With data coming in at more than 1,000 events per second, and nearly a quarter of stock market trading volume executed by software, complex event processing technology has eclipsed many traders with its ability to make sense of hundreds of pieces of data at once, identifying and hopefully profiting from fleeting inefficiencies in markets.
"Now that trading decisions are being made in silicon, your ability to execute in the market is a function of your technical speed," says Peter Lankford, director of the Securities Technology Analysis Center (STAC), which sells independent analysis of the components of the capital markets technology stack. "There is an arms race going on."
Until recently, the capital markets group has been the primary battleground in the CEP race. Of late, the high-priced platforms are beginning to creep into the retail side of the bank. The spreading adoption is fueled by some of the same market drivers that have made the technology invaluable in capital markets-the need for speed and exploding volume-and by the fact that CIOs are looking to get more out of their CEP knowledge and spend.
"Some of the business drivers are really the push to real time," says Adam Honoré, senior analyst at Aite Group. "The batch process, end-of-day risk management just doesn't cut it anymore. There's too much competition for your customer, you have to be proactive in how you deal with them. Speed is really the biggest driver."
CEP vendors, who also call their technology event stream processing or business activity monitoring, say that for institutions that have already deployed a CEP engine on the equity side of the house, the next likely implementation has been in risk or compliance. "The credit meltdown has really put a sledgehammer to people's heads," says John Morrell, director of product marketing at Coral8, a leading CEP vendor. "They're saying, 'Oh my God, we really do need to look at risk more carefully.' We're hearing from people all over that monitoring risk is an extremely high priority for them."
Beyond that, vendors discuss quiet implementations in customer-facing Web sites. Sallie Mae implemented Coral8's CEP engine to monitor the behavior of its online loan applicants in an effort to "reduce their abandonment rates, improve performance, and do personalized offers," says Morrell. "Lots of organizations, like Sallie Mae, want to look at information as it is happening in real time and capture the most important events out of the information; they can greatly reduce the amount of information they have to store for later."
The strategy of using a CEP engine to enable multi-channel customer service and cross selling is fairly new, but one analyst says it makes a lot of sense. "To any bank right now, retail utopia is multiple relationships with their customers, except they're fairly monolithic in how they approach it," says Honoré.
Like the Sallie Mae example, Honoré knows of an insurance company that uses a CEP engine to track online insurance applications, and when an application process seems stalled, the company follows through with a multi-channel strategy to reach out to the customer. "It's really pretty slick," he says.
Another real-world banking example, from an institution that Morrell declined to name for client confidentiality reasons, is a commercial banking surveillance system in which the CEP engine is used to monitor a complex set of checks and balances-security measures regarding which accounts employees access and the transactions they initiate.

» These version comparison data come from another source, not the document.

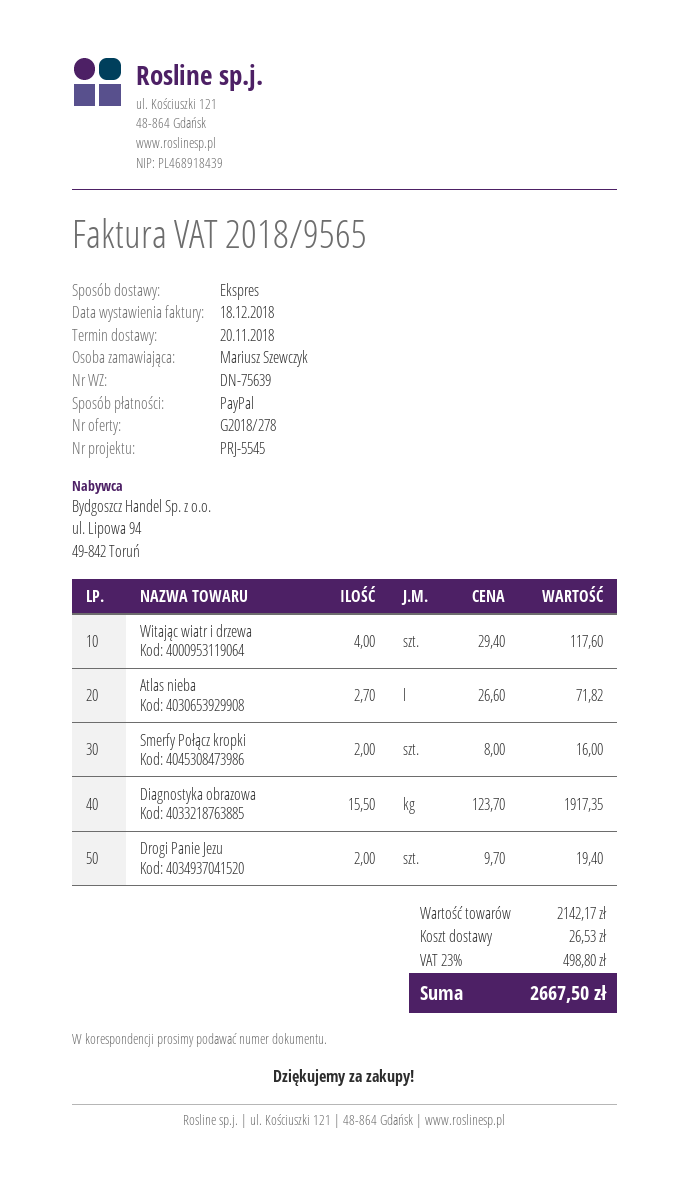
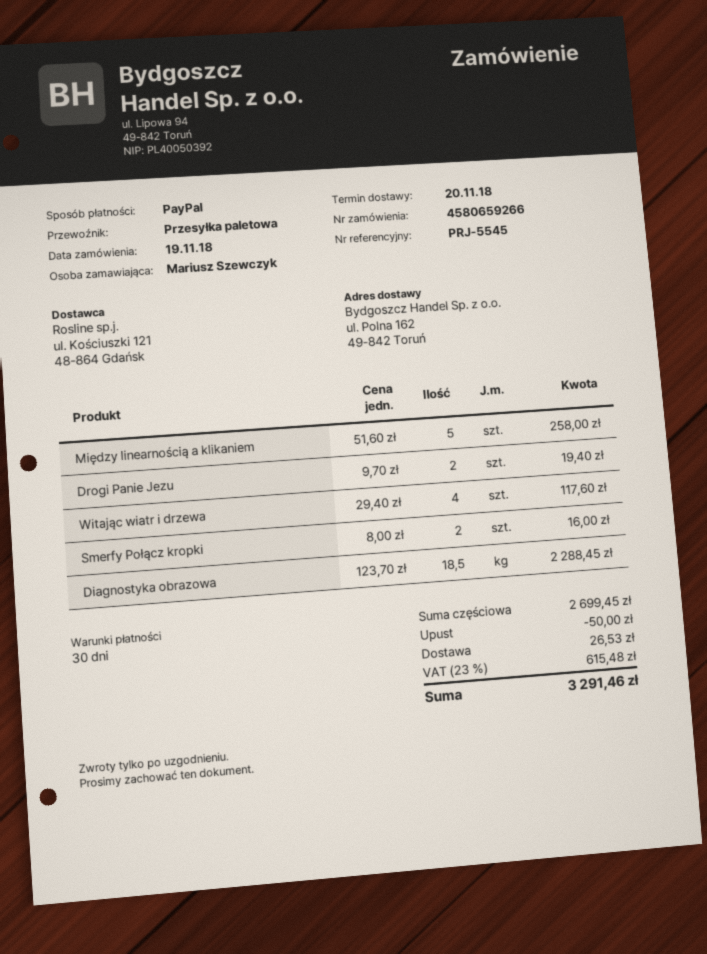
shipping method: express -> pallet freight
Atlas nieba: 2.7 x 26.60 = 71.82 -> none
Diagnostyka obrazowa: 15.5 x 123.70 = 1917.35 -> 18.5 x 123.70 = 2288.45
Między linearnością a klikaniem: none -> 5 x 51.60 = 258.00
subtotal: 2142.17 -> 2699.45
discount: none -> 50.00
tax: 23% = 498.80 -> 23% = 615.48
total: 2667.50 -> 3291.46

Even regulators are now using CEP engines, looking for fraud in algorithmic trading, says Mark Palmer, president and COO of StreamBase, another CEP market leader. "The rise in algo trading has caused the regulators to use the same tools to detect and stop fraudulent trading activity as the firms use to enable it," he says.
When it comes to detecting fraudulent behavior or transactions in retail banking, CEP engines must compete with the fraud detection systems that many institutions bought as part of their FFIEC authentication strategies. Plus, fraud detection products like those from RSA, VeriSign and Actimize are ready to be implemented, whereas a CEP engine is more like an empty box that requires customers to build around it. "In capital markets, 55 percent of all development is internal," Honoré says. "If you're a company that bends that way, CEP is a viable option."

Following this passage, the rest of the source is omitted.